### How to complete this task
Transcribe each entry shown below with no difference from the original.

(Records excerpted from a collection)

• • • • • • •

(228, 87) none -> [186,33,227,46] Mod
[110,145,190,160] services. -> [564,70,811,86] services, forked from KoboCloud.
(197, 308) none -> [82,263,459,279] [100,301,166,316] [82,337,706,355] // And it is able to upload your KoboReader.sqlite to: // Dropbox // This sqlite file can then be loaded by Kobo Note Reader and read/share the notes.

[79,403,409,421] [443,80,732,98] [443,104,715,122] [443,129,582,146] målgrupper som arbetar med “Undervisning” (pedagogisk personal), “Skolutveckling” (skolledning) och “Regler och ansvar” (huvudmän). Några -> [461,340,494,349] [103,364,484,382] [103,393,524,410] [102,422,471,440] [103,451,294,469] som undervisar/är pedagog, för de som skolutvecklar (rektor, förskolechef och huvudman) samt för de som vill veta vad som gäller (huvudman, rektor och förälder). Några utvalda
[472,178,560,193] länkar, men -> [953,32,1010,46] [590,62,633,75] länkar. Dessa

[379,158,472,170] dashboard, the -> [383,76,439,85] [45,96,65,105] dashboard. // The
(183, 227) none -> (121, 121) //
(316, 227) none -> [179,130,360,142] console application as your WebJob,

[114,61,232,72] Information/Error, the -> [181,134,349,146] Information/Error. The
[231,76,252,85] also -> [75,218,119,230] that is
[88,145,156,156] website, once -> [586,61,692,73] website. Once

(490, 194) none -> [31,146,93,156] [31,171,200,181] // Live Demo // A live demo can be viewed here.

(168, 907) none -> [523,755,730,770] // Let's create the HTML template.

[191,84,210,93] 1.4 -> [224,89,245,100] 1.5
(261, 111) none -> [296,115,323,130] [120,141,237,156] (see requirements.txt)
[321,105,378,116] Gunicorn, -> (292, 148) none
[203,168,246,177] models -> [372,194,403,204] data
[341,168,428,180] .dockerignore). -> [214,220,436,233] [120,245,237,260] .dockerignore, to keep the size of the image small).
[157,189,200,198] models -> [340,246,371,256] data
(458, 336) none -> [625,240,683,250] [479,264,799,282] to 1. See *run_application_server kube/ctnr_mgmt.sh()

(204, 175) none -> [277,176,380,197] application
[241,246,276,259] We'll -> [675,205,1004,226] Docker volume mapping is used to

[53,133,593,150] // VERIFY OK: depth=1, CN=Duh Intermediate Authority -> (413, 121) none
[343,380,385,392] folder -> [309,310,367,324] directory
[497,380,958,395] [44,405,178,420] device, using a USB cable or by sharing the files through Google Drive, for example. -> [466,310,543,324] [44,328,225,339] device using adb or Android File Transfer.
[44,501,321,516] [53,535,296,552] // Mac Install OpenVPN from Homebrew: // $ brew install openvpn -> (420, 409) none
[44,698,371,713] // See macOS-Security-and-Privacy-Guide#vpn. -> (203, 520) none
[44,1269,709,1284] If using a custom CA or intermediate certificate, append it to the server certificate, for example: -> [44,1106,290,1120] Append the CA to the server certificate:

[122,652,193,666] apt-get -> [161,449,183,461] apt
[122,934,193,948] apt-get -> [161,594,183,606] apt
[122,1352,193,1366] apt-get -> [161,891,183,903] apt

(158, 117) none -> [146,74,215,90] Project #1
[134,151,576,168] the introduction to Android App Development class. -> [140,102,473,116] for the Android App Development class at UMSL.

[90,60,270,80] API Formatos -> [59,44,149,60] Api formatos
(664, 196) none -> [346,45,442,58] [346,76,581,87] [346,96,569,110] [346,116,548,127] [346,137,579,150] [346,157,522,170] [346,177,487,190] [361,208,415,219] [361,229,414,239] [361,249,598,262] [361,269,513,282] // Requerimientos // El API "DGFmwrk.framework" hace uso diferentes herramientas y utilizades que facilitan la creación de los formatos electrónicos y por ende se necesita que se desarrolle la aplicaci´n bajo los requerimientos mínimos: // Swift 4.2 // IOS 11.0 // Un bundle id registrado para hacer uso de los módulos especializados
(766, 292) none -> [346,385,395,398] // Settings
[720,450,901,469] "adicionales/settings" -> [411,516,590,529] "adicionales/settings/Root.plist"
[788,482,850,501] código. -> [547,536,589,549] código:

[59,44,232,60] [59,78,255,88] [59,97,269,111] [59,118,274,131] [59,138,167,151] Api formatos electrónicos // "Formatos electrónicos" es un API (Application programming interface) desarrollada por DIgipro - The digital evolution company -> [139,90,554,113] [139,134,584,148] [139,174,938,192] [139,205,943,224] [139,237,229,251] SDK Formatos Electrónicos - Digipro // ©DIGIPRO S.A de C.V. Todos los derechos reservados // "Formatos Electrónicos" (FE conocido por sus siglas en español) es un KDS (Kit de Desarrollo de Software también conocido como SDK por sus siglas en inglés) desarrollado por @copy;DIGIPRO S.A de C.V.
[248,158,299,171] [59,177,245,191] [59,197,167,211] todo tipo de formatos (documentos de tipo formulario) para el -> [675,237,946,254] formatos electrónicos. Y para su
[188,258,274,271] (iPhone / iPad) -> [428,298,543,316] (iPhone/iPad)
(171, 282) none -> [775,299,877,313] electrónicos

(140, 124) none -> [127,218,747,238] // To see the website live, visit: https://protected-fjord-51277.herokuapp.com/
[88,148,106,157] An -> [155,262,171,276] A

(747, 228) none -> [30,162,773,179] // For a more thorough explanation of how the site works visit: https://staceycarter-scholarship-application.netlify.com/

• • • • • • •

### Your response
(228, 87) none -> [186,33,227,46] Mod
[110,145,190,160] services. -> [564,70,811,86] services, forked from KoboCloud.
(197, 308) none -> [82,263,459,279] [100,301,166,316] [82,337,706,355] // And it is able to upload your KoboReader.sqlite to: // Dropbox // This sqlite file can then be loaded by Kobo Note Reader and read/share the notes.

[79,403,409,421] [443,80,732,98] [443,104,715,122] [443,129,582,146] målgrupper som arbetar med “Undervisning” (pedagogisk personal), “Skolutveckling” (skolledning) och “Regler och ansvar” (huvudmän). Några -> [461,340,494,349] [103,364,484,382] [103,393,524,410] [102,422,471,440] [103,451,294,469] som undervisar/är pedagog, för de som skolutvecklar (rektor, förskolechef och huvudman) samt för de som vill veta vad som gäller (huvudman, rektor och förälder). Några utvalda
[472,178,560,193] länkar, men -> [953,32,1010,46] [590,62,633,75] länkar. Dessa

[379,158,472,170] dashboard, the -> [383,76,439,85] [45,96,65,105] dashboard. // The
(183, 227) none -> (121, 121) //
(316, 227) none -> [179,130,360,142] console application as your WebJob,

[114,61,232,72] Information/Error, the -> [181,134,349,146] Information/Error. The
[231,76,252,85] also -> [75,218,119,230] that is
[88,145,156,156] website, once -> [586,61,692,73] website. Once

(490, 194) none -> [31,146,93,156] [31,171,200,181] // Live Demo // A live demo can be viewed here.

(168, 907) none -> [523,755,730,770] // Let's create the HTML template.

[191,84,210,93] 1.4 -> [224,89,245,100] 1.5
(261, 111) none -> [296,115,323,130] [120,141,237,156] (see requirements.txt)
[321,105,378,116] Gunicorn, -> (292, 148) none
[203,168,246,177] models -> [372,194,403,204] data
[341,168,428,180] .dockerignore). -> [214,220,436,233] [120,245,237,260] .dockerignore, to keep the size of the image small).
[157,189,200,198] models -> [340,246,371,256] data
(458, 336) none -> [625,240,683,250] [479,264,799,282] to 1. See *run_application_server kube/ctnr_mgmt.sh()

(204, 175) none -> [277,176,380,197] application
[241,246,276,259] We'll -> [675,205,1004,226] Docker volume mapping is used to

[53,133,593,150] // VERIFY OK: depth=1, CN=Duh Intermediate Authority -> (413, 121) none
[343,380,385,392] folder -> [309,310,367,324] directory
[497,380,958,395] [44,405,178,420] device, using a USB cable or by sharing the files through Google Drive, for example. -> [466,310,543,324] [44,328,225,339] device using adb or Android File Transfer.
[44,501,321,516] [53,535,296,552] // Mac Install OpenVPN from Homebrew: // $ brew install openvpn -> (420, 409) none
[44,698,371,713] // See macOS-Security-and-Privacy-Guide#vpn. -> (203, 520) none
[44,1269,709,1284] If using a custom CA or intermediate certificate, append it to the server certificate, for example: -> [44,1106,290,1120] Append the CA to the server certificate:

[122,652,193,666] apt-get -> [161,449,183,461] apt
[122,934,193,948] apt-get -> [161,594,183,606] apt
[122,1352,193,1366] apt-get -> [161,891,183,903] apt

(158, 117) none -> [146,74,215,90] Project #1
[134,151,576,168] the introduction to Android App Development class. -> [140,102,473,116] for the Android App Development class at UMSL.

[90,60,270,80] API Formatos -> [59,44,149,60] Api formatos
(664, 196) none -> [346,45,442,58] [346,76,581,87] [346,96,569,110] [346,116,548,127] [346,137,579,150] [346,157,522,170] [346,177,487,190] [361,208,415,219] [361,229,414,239] [361,249,598,262] [361,269,513,282] // Requerimientos // El API "DGFmwrk.framework" hace uso diferentes herramientas y utilizades que facilitan la creación de los formatos electrónicos y por ende se necesita que se desarrolle la aplicaci´n bajo los requerimientos mínimos: // Swift 4.2 // IOS 11.0 // Un bundle id registrado para hacer uso de los módulos especializados
(766, 292) none -> [346,385,395,398] // Settings
[720,450,901,469] "adicionales/settings" -> [411,516,590,529] "adicionales/settings/Root.plist"
[788,482,850,501] código. -> [547,536,589,549] código:

[59,44,232,60] [59,78,255,88] [59,97,269,111] [59,118,274,131] [59,138,167,151] Api formatos electrónicos // "Formatos electrónicos" es un API (Application programming interface) desarrollada por DIgipro - The digital evolution company -> [139,90,554,113] [139,134,584,148] [139,174,938,192] [139,205,943,224] [139,237,229,251] SDK Formatos Electrónicos - Digipro // ©DIGIPRO S.A de C.V. Todos los derechos reservados // "Formatos Electrónicos" (FE conocido por sus siglas en español) es un KDS (Kit de Desarrollo de Software también conocido como SDK por sus siglas en inglés) desarrollado por @copy;DIGIPRO S.A de C.V.
[248,158,299,171] [59,177,245,191] [59,197,167,211] todo tipo de formatos (documentos de tipo formulario) para el -> [675,237,946,254] formatos electrónicos. Y para su
[188,258,274,271] (iPhone / iPad) -> [428,298,543,316] (iPhone/iPad)
(171, 282) none -> [775,299,877,313] electrónicos

(140, 124) none -> [127,218,747,238] // To see the website live, visit: https://protected-fjord-51277.herokuapp.com/
[88,148,106,157] An -> [155,262,171,276] A

(747, 228) none -> [30,162,773,179] // For a more thorough explanation of how the site works visit: https://staceycarter-scholarship-application.netlify.com/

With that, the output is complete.